Hey, who said that it was only players who could get locked in a loop? Under Hal Steinbrenner’s leadership, the Yankees have consistently been one of the top teams in the league, but they have not gotten over the hump and returned to the World Series — let alone won one — since the 2009 season. That was over a decade ago. And while you can’t blame all of that on the team owner — the 2013-2015 squads were painful in part because the team’s inability to develop homegrown talent prevented them from adequately replacing the aging core — the team has refused to spend money on multiple occasions to fill holes.
Having Manny Machado on the left side of the infield would solve a lot of problems this winter due to his ability to play shortstop. Claiming Justin Verlander off waivers in 2017 may have been the difference in the ALCS against the Astros, as could signing Max Scherzer as a free agent following the 2014 season. Adding Scherzer, or Robbie Ray, or any of the other pitchers available this winter would solidify a rotation with high potential but a lot of question marks.
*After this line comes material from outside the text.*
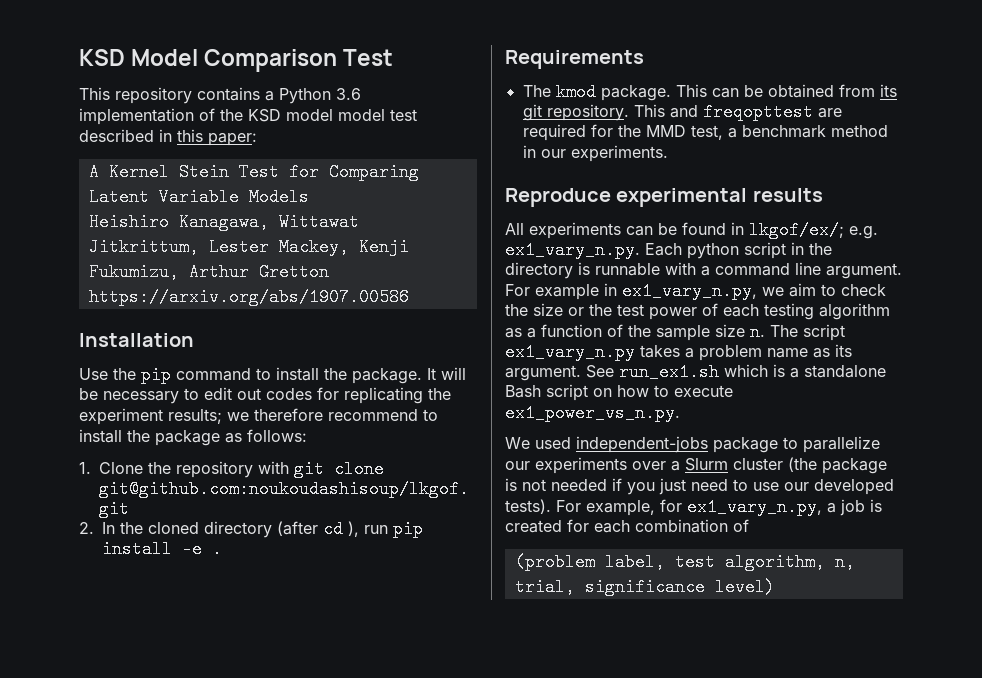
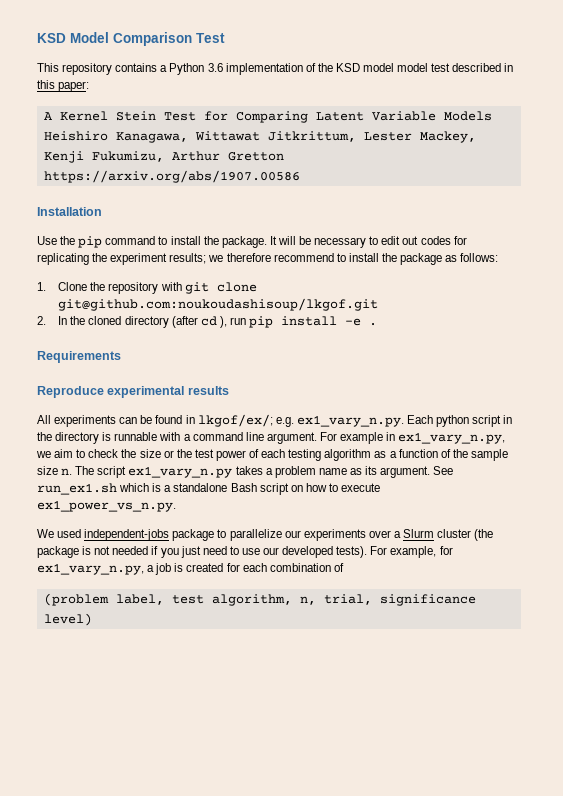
[522,83,897,101] [522,103,842,121] [522,124,888,141] [522,145,668,162] // The kmod package. This can be obtained from its git repository. This and freqopttest are required for the MMD test, a benchmark method in our experiments. -> (121, 357) none

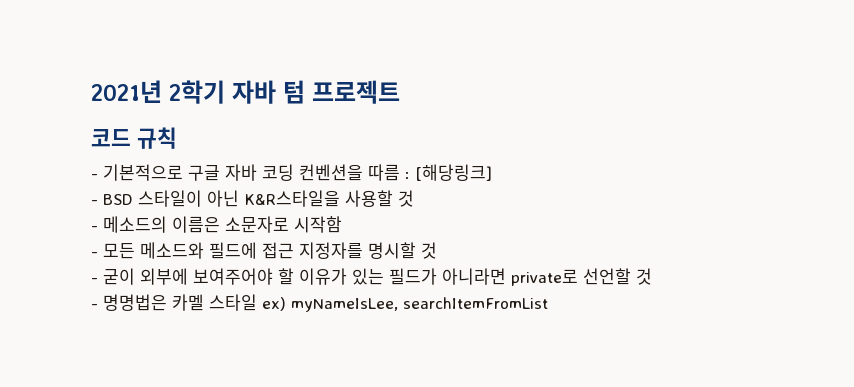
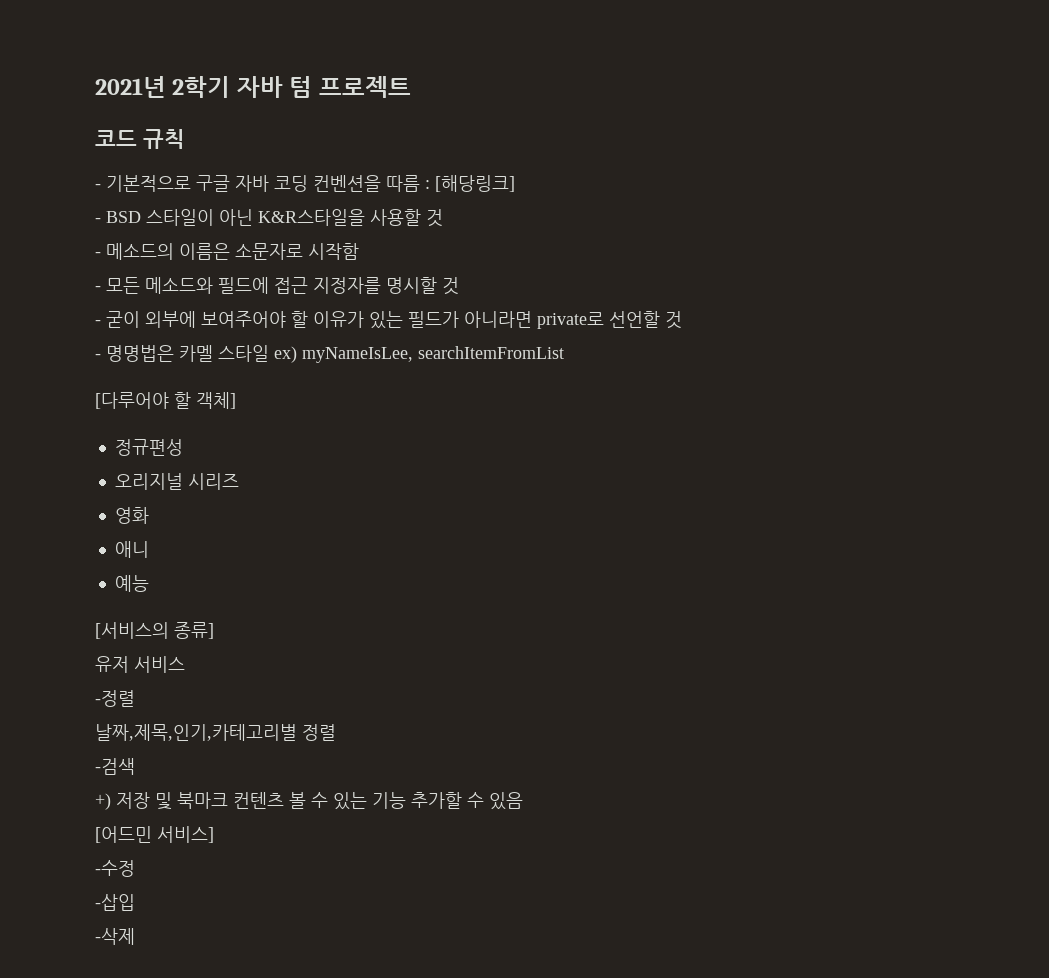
(548, 303) none -> [95,392,236,409] [114,439,183,456] [114,473,239,490] [114,507,149,524] [114,541,149,558] [114,575,149,592] [95,622,214,639] [95,656,185,673] [95,690,135,707] [95,724,336,741] [95,758,135,775] [95,792,523,810] [95,826,214,843] [95,860,135,877] [95,894,135,911] [95,928,135,945] // [다루어야 할 객체] // 정규편성 // 오리지널 시리즈 // 영화 // 애니 // 예능 // [서비스의 종류] // 유저 서비스 // -정렬 // 날짜,제목,인기,카테고리별 정렬 // -검색 // +) 저장 및 북마크 컨텐츠 볼 수 있는 기능 추가할 수 있음 // [어드민 서비스] // -수정 // -삽입 // -삭제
I could keep going, but I’m going to stop there, as the point is made. The truth is, despite having one of the highest payrolls in baseball, the Yankees have not actually increased their payroll at all over the last decade. The Opening Day payroll in 2006 was roughly $194 million; in 2021, it was $197 million. Over the years, Hal has reinvested less and less of the team’s skyrocketing revenue into the product on the field, and while nobody is demanding a payroll north of $500 million (which is where it would be if the Yankees continued to reinvest upwards of 70 percent of their revenue into the payroll), it’s not unreasonable to demand that the team actually spend more money on players than they did in the mid-2000s.
All that said, how does Hal get out of his loop? Perhaps by getting visited by the Ghosts of Yankees Champions Past, Present, and Future to remind himself that his legacy will be defined by championships, not by his collection of gold-plated yachts.
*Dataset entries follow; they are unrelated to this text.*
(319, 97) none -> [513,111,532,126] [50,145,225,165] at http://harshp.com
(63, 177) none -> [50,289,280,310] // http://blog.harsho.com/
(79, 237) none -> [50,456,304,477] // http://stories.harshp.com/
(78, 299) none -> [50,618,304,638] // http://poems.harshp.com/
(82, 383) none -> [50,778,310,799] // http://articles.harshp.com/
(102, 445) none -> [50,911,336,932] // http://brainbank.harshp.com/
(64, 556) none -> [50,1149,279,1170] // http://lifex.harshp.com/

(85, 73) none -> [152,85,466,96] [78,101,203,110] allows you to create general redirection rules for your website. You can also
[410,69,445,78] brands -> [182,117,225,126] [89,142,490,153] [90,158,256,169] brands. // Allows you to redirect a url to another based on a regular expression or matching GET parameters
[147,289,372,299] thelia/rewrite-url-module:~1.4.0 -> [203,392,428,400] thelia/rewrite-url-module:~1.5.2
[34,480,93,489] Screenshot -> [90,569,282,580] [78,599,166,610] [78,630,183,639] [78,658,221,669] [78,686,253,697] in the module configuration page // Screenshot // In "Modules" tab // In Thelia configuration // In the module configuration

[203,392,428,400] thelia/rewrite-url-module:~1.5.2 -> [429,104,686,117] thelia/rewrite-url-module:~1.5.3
In many ways, Rob Manfred is currently in his own “Groundhog Day” loop, reliving the experience that was the 2020 pandemic-shortened season negotiation in the negotiations for the new Collective Bargaining Agreement. Players make proposals in an attempt to actually advance the negotiations, the owners take forever to make proposals that are unacceptable, and everybody goes home frustrated. Two years ago, that resulted in a 60-game sprint of a season when, realistically, we probably could have had at least an 82-game season (if not 90-100 games); once again, it looks like we’re on a collision course for a shortened season.
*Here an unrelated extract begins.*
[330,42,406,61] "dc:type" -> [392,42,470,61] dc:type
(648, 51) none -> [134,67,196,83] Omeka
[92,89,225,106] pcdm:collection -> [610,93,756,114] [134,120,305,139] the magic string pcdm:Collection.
Fortunately, Manfred has a relatively easy way out of his loop: do his job. I know, I know — technically speaking, the negotiations are not between him and the MLB Players Association, but between owners and the MLBPA. Nonetheless, as the commissioner of the sport and supposed steward for its wellbeing, Manfred is theoretically in a position where he could serve as a mediator, convince the owners to make meaningful concessions, and get spring training to start, if not on time, at least with only a short delay. Of course, I must emphasize theoretically here, because in reality, Manfred has pretty much done nothing except back the owners and try to pin blame for the owner-imposed lockout on the players throughout this entire process.
Were he to actually act in the best interests of the sport, and not in the best interests of the 2022 financial statements, Manfred would be able to get out of this loop. Unfortunately, he is not, and we are all still along for the ride.